• Entries provided
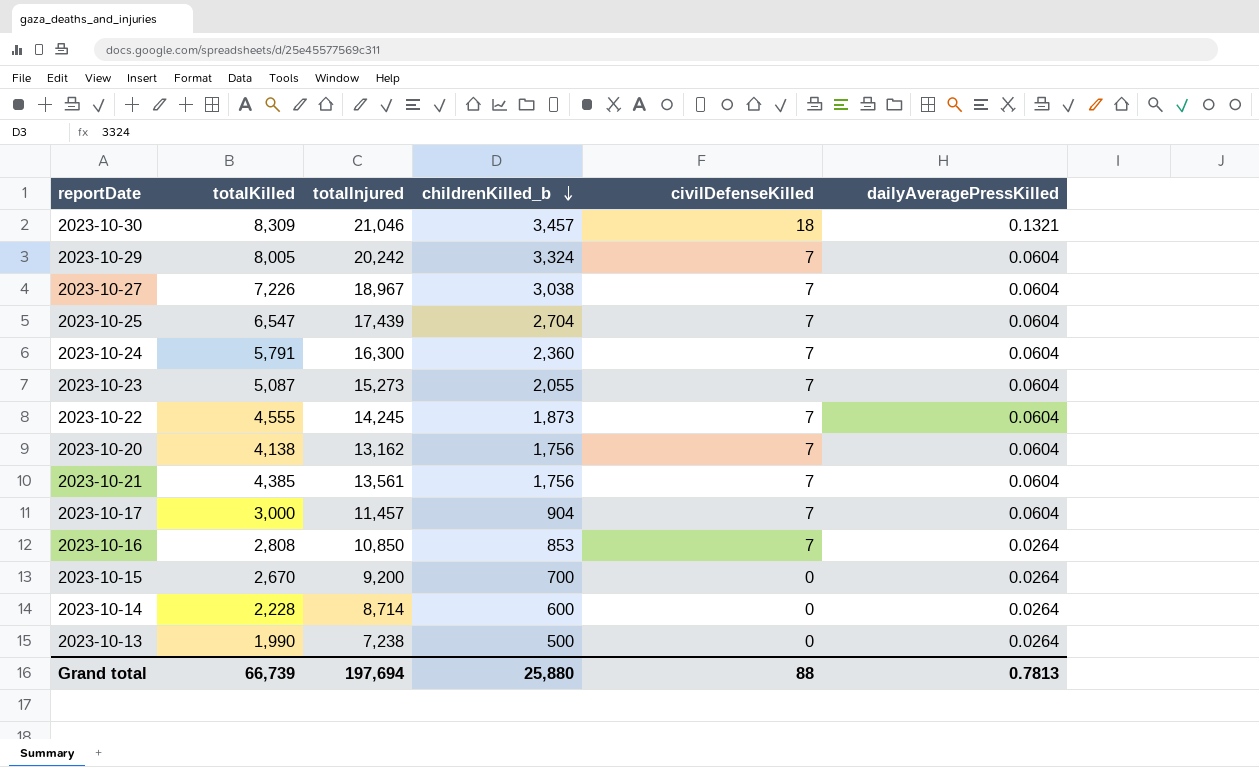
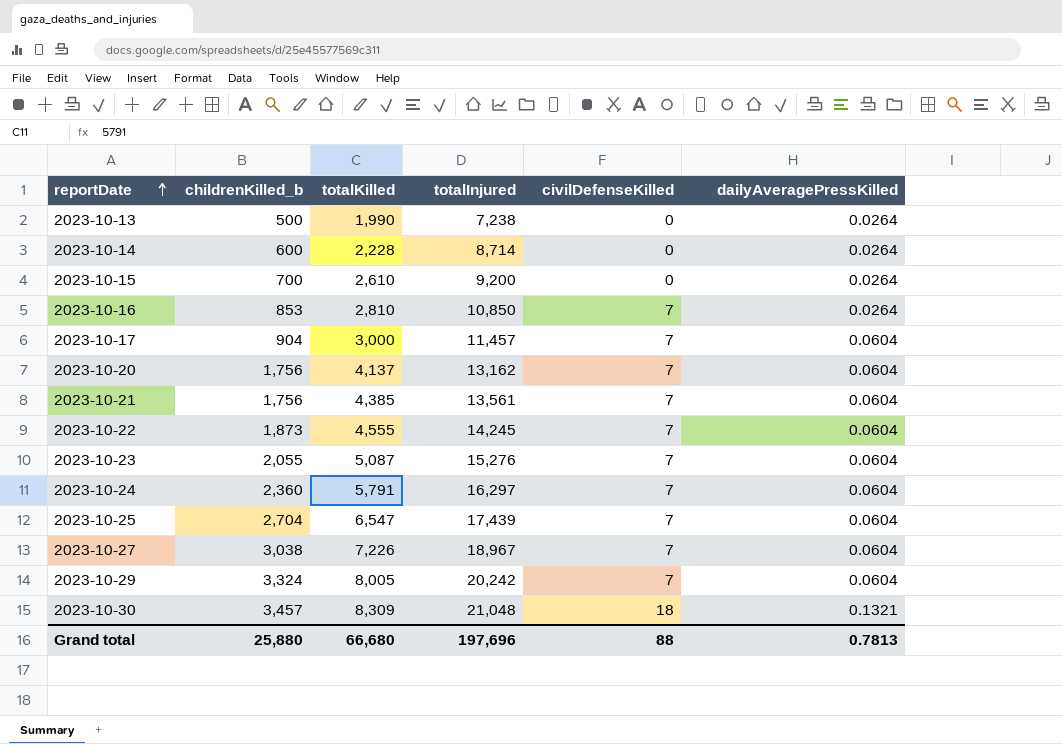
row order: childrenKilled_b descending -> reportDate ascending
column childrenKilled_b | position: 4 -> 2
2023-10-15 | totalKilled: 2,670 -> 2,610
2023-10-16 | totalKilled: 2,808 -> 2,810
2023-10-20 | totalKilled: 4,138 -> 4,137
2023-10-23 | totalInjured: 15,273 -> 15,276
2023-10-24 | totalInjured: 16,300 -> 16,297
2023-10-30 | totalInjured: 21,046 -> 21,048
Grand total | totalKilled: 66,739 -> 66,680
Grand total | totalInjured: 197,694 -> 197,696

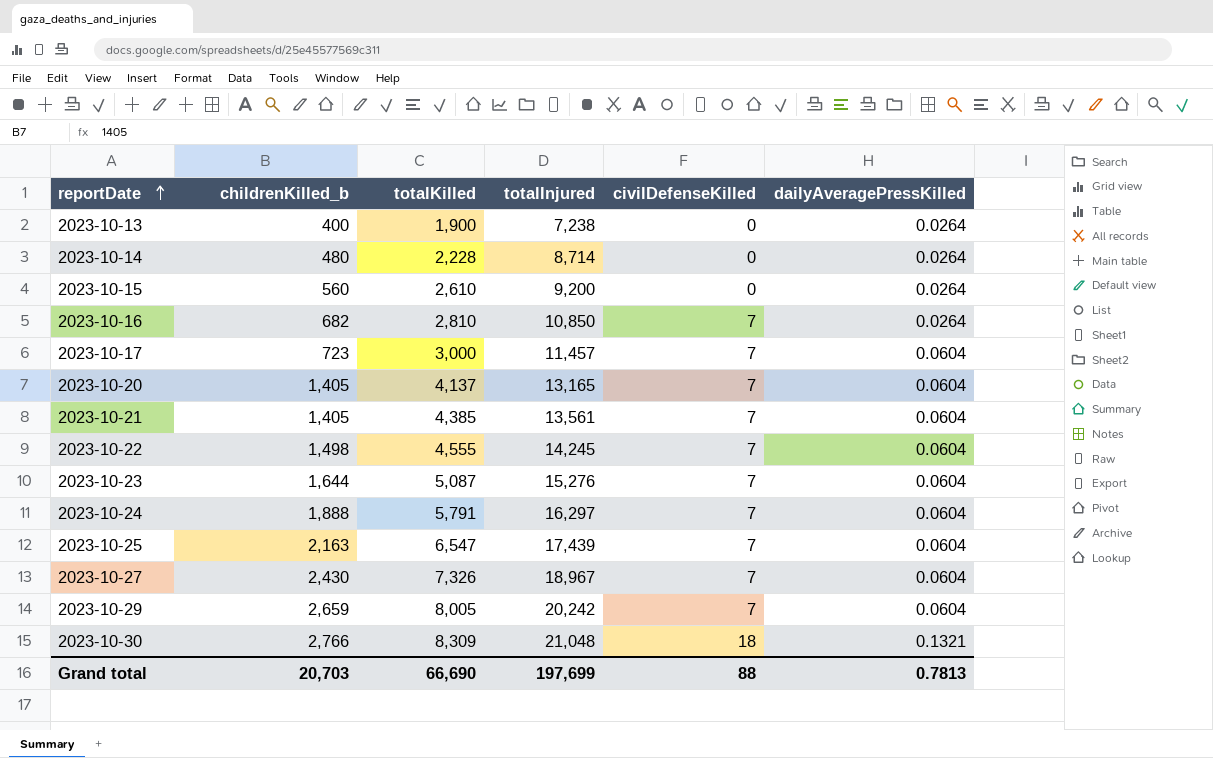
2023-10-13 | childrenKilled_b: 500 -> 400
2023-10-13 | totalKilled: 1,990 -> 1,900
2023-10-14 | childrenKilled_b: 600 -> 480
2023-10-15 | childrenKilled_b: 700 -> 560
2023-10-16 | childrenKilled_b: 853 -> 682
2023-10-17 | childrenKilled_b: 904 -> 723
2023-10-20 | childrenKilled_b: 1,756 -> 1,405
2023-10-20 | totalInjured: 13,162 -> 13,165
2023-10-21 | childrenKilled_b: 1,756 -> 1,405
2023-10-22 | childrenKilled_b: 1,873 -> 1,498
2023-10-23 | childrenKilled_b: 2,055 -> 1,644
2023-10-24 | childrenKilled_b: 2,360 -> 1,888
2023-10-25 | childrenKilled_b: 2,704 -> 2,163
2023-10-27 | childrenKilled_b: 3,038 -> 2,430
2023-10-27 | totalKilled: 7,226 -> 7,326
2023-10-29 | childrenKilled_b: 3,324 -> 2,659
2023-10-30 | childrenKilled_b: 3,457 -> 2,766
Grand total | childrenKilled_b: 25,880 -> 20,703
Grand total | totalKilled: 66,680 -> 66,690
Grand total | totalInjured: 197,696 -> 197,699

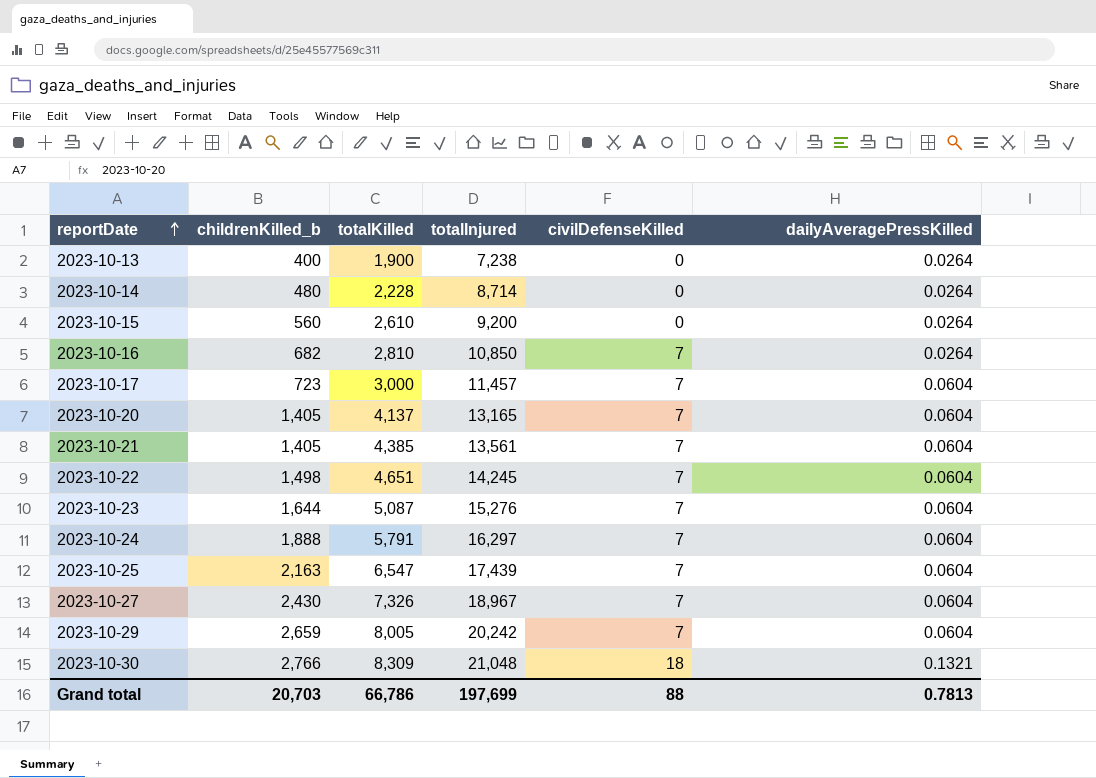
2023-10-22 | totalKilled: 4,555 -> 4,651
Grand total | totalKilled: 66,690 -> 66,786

• Task statement
Count the lines in the records above that contain the word "Grand", and reply with only that number.

• Written reply
6